The bishops in attendance are so divided that they are not all staying in the same hotel. The official meeting hotel is the InterContinental, but Bishop Robert Duncan of Pittsburgh, the leader of the wing of the church most upset by the Robinson consecration, is staying down the block at the Parc St. Charles with a handful of other conservatives.
Even though the House of Bishops meeting is scheduled to run through Tuesday, some conservative bishops are planning to walk out today, as soon as the archbishop of Canterbury is gone. The conservatives, including people who have left the Episcopal Church as well as those who have remained, are planning their own meeting in Pittsburgh next week to figure out how they might organize themselves outside of the Episcopal Church.
Hoping to head off one proposal - a two-tiered Anglican Communion in which the Episcopal Church would have some kind of lesser status if it could not agree to the majority view on homosexuality - a group of six bishops has circulated a 98-page document arguing against the idea of an agreed-upon covenant to which all Anglican provinces would have to agree or be ostracized; they argue such an agreement would violate the Anglican Communion's constitution.
"The covenant is a bad idea," said Joe Morris Doss, the former bishop of New Jersey. "We should all understand: We became Anglicans for a reason, and we should now discuss long-range solutions."
In remarks at the opening worship service, Presiding Bishop Katharine Jefferts Schori decried the increasingly hostile tone of the debate.
"We have lived in this church and in this communion for a number of years with abundant disdain, violent words, and destructive action toward those who hold positions at variance with our own," she said. "None of us is wholly free of blame in this game, for we have all sought to judge those who oppose us."
Schori began the meeting by offering an olive branch of sorts to conservatives, naming eight US bishops who could visit dioceses that do not approve of Schori herself, either because she is a woman or because she supported the election of Robinson. Of the 110 Episcopal dioceses in the United States, six have asked for someone other than Schori to oversee them. The bishops of all of six dioceses opposed Robinson's consecration, and in three the bishops do not ordain women.
Conservatives rejected the Schori overture, which a spokesman for the Pittsburgh diocese, Peter Frank, called "less than what was offered before and less than what the Communion asked for.
"It's not going to go anywhere, and the presiding bishop knows that," he said.
The only woman named by Schori as a possible alternative visitor, Bishop Geralyn Wolf of Rhode Island, said in an interview that she does not expect anyone to ask her to visit because of her gender.

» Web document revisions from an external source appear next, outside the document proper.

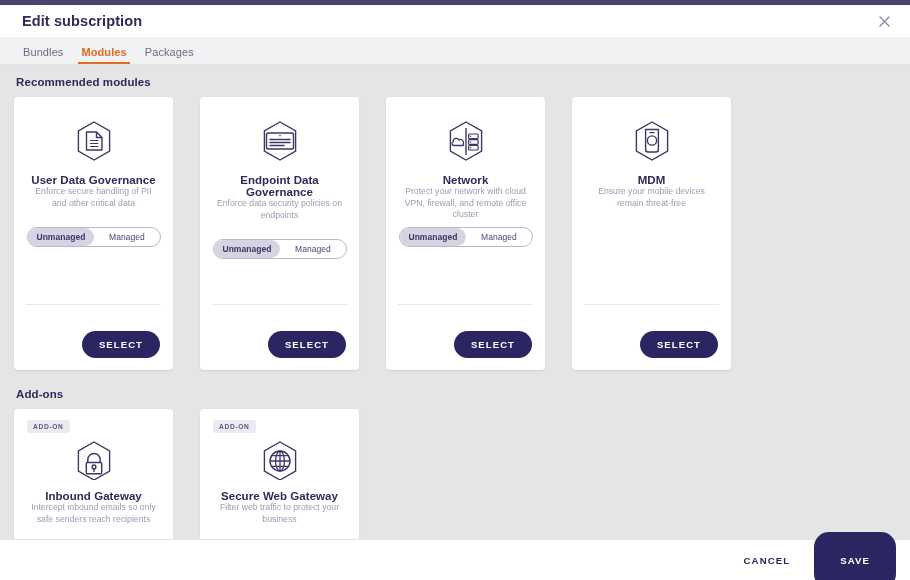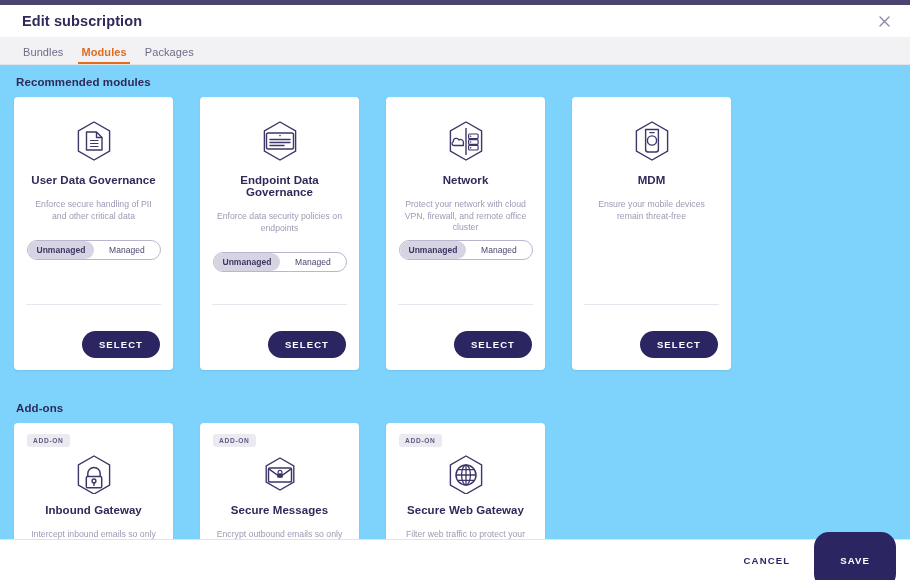"Recommended modules" .body { background: #7dd3fc -> #e5e5e5 }
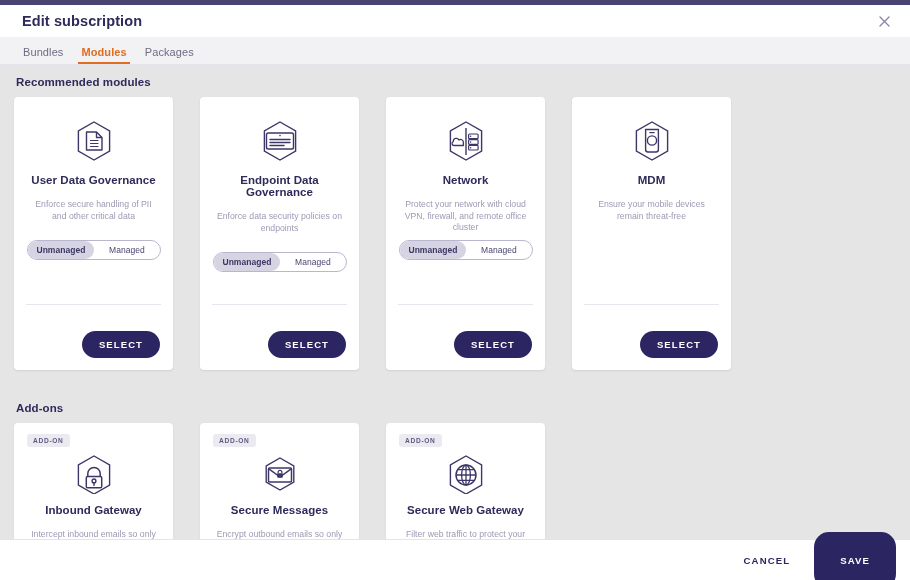"Enforce secure handling of PII" .card-desc { margin-top: 13px -> 0 }
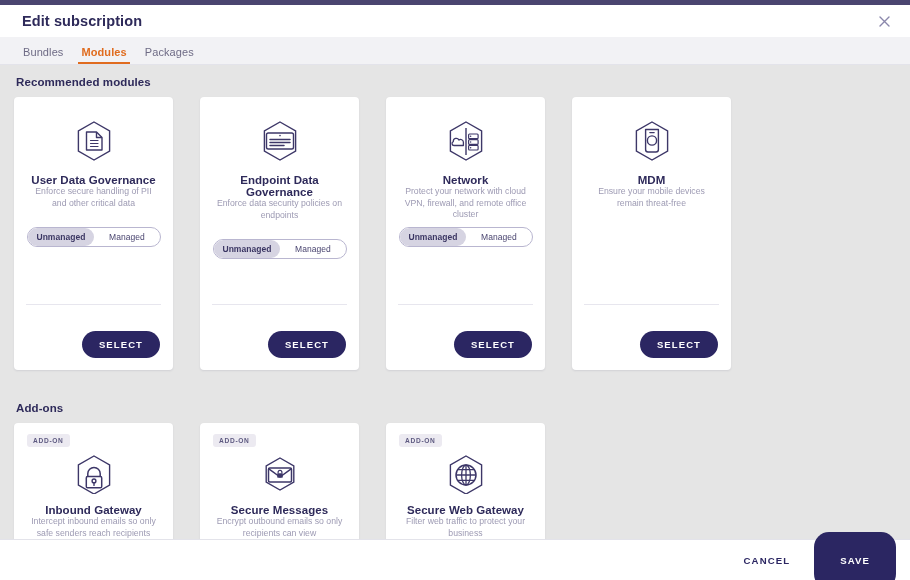"Add-ons" .addons-title { padding-top: 32px -> 18px }
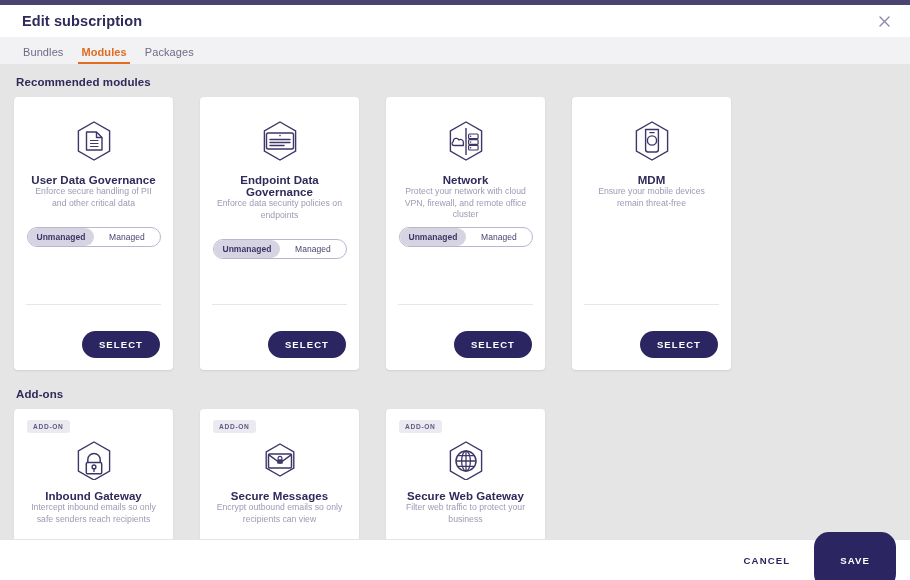"Secure Messages" div.card { html: <div> <span>ADD-ON</span> <div> <svg> <path></path> <rect></rect> <path></path> <path></path> <rect></rect> </svg> </div> <div>Secure Messages</div> <div>Encrypt outbound emails so only recipients can view</div> </div> -> none }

Wolf, who supported Robinson's consecration, said that in the interest of keeping the communion together, she believes that the bishops should issue a clear statement agreeing to the primates' request that they approve no more noncelibate gay bishops and that they not authorize a national rite for blessing same-sex couples.
After meeting with the bishops, Williams yesterday visited an Episcopal mission, All Souls Church, in the Katrina-devastated Lower Ninth Ward of New Orleans. Last night, Williams preached to several thousand people at an ecumenical service in New Orleans's Morial Convention Center, where Hurricane Katrina evacuees huddled two years ago.